About this exercise. All of the data below should be copied exactly as it stands.

[Stored dataset items]
BEGIN

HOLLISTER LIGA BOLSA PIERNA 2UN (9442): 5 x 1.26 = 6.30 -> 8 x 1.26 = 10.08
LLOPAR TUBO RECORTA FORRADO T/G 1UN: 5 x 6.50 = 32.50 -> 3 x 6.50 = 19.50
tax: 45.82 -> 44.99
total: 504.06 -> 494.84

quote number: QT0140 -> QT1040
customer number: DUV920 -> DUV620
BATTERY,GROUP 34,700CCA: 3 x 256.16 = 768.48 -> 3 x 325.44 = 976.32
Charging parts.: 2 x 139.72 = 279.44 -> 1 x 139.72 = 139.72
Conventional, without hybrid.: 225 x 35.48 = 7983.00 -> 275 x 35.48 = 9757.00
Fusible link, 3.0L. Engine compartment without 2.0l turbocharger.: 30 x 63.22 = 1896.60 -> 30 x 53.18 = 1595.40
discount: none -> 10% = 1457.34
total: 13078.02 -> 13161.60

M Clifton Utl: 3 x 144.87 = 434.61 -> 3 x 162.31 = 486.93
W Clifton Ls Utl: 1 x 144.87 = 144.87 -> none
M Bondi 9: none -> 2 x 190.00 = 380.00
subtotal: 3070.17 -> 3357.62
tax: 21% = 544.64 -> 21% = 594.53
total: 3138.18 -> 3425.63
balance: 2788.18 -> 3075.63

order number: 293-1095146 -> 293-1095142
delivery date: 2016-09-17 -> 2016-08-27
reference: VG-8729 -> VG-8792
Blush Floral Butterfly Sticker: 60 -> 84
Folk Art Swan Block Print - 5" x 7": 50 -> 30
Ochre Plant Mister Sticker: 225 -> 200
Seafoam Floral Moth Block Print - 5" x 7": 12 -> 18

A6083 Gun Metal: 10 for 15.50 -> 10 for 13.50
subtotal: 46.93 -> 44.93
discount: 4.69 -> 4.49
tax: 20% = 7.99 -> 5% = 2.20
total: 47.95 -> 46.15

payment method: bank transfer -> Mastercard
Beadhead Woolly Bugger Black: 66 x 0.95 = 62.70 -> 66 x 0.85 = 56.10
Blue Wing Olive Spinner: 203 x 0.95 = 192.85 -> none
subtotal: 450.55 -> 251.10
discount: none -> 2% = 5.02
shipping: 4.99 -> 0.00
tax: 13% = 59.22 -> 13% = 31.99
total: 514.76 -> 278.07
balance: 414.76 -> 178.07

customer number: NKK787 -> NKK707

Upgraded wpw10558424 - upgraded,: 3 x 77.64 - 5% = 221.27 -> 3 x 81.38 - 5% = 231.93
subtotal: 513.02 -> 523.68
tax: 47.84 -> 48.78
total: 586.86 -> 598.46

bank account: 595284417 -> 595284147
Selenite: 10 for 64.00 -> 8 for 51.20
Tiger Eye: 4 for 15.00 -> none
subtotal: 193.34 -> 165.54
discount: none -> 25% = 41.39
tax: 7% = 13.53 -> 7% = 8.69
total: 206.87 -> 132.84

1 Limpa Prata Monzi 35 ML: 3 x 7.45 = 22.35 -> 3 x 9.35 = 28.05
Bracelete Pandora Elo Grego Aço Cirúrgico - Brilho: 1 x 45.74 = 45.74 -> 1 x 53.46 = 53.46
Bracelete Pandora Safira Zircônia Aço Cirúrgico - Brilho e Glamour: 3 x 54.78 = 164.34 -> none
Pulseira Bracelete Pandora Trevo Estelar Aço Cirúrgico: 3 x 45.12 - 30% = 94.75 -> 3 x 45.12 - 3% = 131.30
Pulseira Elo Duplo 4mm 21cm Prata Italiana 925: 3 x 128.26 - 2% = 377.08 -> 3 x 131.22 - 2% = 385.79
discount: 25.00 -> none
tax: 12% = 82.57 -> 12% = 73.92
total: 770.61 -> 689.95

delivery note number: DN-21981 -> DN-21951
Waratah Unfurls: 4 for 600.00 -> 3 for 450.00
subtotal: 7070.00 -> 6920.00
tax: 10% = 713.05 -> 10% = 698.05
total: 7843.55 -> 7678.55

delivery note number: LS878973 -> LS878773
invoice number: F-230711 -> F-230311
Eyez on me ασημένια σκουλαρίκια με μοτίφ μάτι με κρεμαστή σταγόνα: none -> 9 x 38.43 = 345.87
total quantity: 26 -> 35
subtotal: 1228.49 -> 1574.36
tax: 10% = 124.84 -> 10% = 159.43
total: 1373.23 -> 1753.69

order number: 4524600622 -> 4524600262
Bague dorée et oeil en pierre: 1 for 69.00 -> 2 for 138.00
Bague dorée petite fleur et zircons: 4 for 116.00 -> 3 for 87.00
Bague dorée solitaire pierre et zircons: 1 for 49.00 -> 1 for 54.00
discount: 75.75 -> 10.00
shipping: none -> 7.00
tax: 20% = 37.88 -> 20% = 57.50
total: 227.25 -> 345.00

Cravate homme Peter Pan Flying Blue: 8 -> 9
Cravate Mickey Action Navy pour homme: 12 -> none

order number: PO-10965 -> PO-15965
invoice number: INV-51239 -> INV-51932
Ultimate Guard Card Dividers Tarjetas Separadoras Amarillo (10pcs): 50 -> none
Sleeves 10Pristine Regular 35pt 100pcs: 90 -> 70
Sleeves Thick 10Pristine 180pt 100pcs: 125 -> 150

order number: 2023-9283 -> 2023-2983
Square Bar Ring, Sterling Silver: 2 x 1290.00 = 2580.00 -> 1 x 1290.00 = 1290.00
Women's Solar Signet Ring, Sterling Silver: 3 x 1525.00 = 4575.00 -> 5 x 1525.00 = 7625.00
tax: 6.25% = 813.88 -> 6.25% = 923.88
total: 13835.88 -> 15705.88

END

Solution.
HOLLISTER LIGA BOLSA PIERNA 2UN (9442): 5 x 1.26 = 6.30 -> 8 x 1.26 = 10.08
LLOPAR TUBO RECORTA FORRADO T/G 1UN: 5 x 6.50 = 32.50 -> 3 x 6.50 = 19.50
tax: 45.82 -> 44.99
total: 504.06 -> 494.84

quote number: QT0140 -> QT1040
customer number: DUV920 -> DUV620
BATTERY,GROUP 34,700CCA: 3 x 256.16 = 768.48 -> 3 x 325.44 = 976.32
Charging parts.: 2 x 139.72 = 279.44 -> 1 x 139.72 = 139.72
Conventional, without hybrid.: 225 x 35.48 = 7983.00 -> 275 x 35.48 = 9757.00
Fusible link, 3.0L. Engine compartment without 2.0l turbocharger.: 30 x 63.22 = 1896.60 -> 30 x 53.18 = 1595.40
discount: none -> 10% = 1457.34
total: 13078.02 -> 13161.60

M Clifton Utl: 3 x 144.87 = 434.61 -> 3 x 162.31 = 486.93
W Clifton Ls Utl: 1 x 144.87 = 144.87 -> none
M Bondi 9: none -> 2 x 190.00 = 380.00
subtotal: 3070.17 -> 3357.62
tax: 21% = 544.64 -> 21% = 594.53
total: 3138.18 -> 3425.63
balance: 2788.18 -> 3075.63

order number: 293-1095146 -> 293-1095142
delivery date: 2016-09-17 -> 2016-08-27
reference: VG-8729 -> VG-8792
Blush Floral Butterfly Sticker: 60 -> 84
Folk Art Swan Block Print - 5" x 7": 50 -> 30
Ochre Plant Mister Sticker: 225 -> 200
Seafoam Floral Moth Block Print - 5" x 7": 12 -> 18

A6083 Gun Metal: 10 for 15.50 -> 10 for 13.50
subtotal: 46.93 -> 44.93
discount: 4.69 -> 4.49
tax: 20% = 7.99 -> 5% = 2.20
total: 47.95 -> 46.15

payment method: bank transfer -> Mastercard
Beadhead Woolly Bugger Black: 66 x 0.95 = 62.70 -> 66 x 0.85 = 56.10
Blue Wing Olive Spinner: 203 x 0.95 = 192.85 -> none
subtotal: 450.55 -> 251.10
discount: none -> 2% = 5.02
shipping: 4.99 -> 0.00
tax: 13% = 59.22 -> 13% = 31.99
total: 514.76 -> 278.07
balance: 414.76 -> 178.07

customer number: NKK787 -> NKK707

Upgraded wpw10558424 - upgraded,: 3 x 77.64 - 5% = 221.27 -> 3 x 81.38 - 5% = 231.93
subtotal: 513.02 -> 523.68
tax: 47.84 -> 48.78
total: 586.86 -> 598.46

bank account: 595284417 -> 595284147
Selenite: 10 for 64.00 -> 8 for 51.20
Tiger Eye: 4 for 15.00 -> none
subtotal: 193.34 -> 165.54
discount: none -> 25% = 41.39
tax: 7% = 13.53 -> 7% = 8.69
total: 206.87 -> 132.84

1 Limpa Prata Monzi 35 ML: 3 x 7.45 = 22.35 -> 3 x 9.35 = 28.05
Bracelete Pandora Elo Grego Aço Cirúrgico - Brilho: 1 x 45.74 = 45.74 -> 1 x 53.46 = 53.46
Bracelete Pandora Safira Zircônia Aço Cirúrgico - Brilho e Glamour: 3 x 54.78 = 164.34 -> none
Pulseira Bracelete Pandora Trevo Estelar Aço Cirúrgico: 3 x 45.12 - 30% = 94.75 -> 3 x 45.12 - 3% = 131.30
Pulseira Elo Duplo 4mm 21cm Prata Italiana 925: 3 x 128.26 - 2% = 377.08 -> 3 x 131.22 - 2% = 385.79
discount: 25.00 -> none
tax: 12% = 82.57 -> 12% = 73.92
total: 770.61 -> 689.95

delivery note number: DN-21981 -> DN-21951
Waratah Unfurls: 4 for 600.00 -> 3 for 450.00
subtotal: 7070.00 -> 6920.00
tax: 10% = 713.05 -> 10% = 698.05
total: 7843.55 -> 7678.55

delivery note number: LS878973 -> LS878773
invoice number: F-230711 -> F-230311
Eyez on me ασημένια σκουλαρίκια με μοτίφ μάτι με κρεμαστή σταγόνα: none -> 9 x 38.43 = 345.87
total quantity: 26 -> 35
subtotal: 1228.49 -> 1574.36
tax: 10% = 124.84 -> 10% = 159.43
total: 1373.23 -> 1753.69

order number: 4524600622 -> 4524600262
Bague dorée et oeil en pierre: 1 for 69.00 -> 2 for 138.00
Bague dorée petite fleur et zircons: 4 for 116.00 -> 3 for 87.00
Bague dorée solitaire pierre et zircons: 1 for 49.00 -> 1 for 54.00
discount: 75.75 -> 10.00
shipping: none -> 7.00
tax: 20% = 37.88 -> 20% = 57.50
total: 227.25 -> 345.00

Cravate homme Peter Pan Flying Blue: 8 -> 9
Cravate Mickey Action Navy pour homme: 12 -> none

order number: PO-10965 -> PO-15965
invoice number: INV-51239 -> INV-51932
Ultimate Guard Card Dividers Tarjetas Separadoras Amarillo (10pcs): 50 -> none
Sleeves 10Pristine Regular 35pt 100pcs: 90 -> 70
Sleeves Thick 10Pristine 180pt 100pcs: 125 -> 150

order number: 2023-9283 -> 2023-2983
Square Bar Ring, Sterling Silver: 2 x 1290.00 = 2580.00 -> 1 x 1290.00 = 1290.00
Women's Solar Signet Ring, Sterling Silver: 3 x 1525.00 = 4575.00 -> 5 x 1525.00 = 7625.00
tax: 6.25% = 813.88 -> 6.25% = 923.88
total: 13835.88 -> 15705.88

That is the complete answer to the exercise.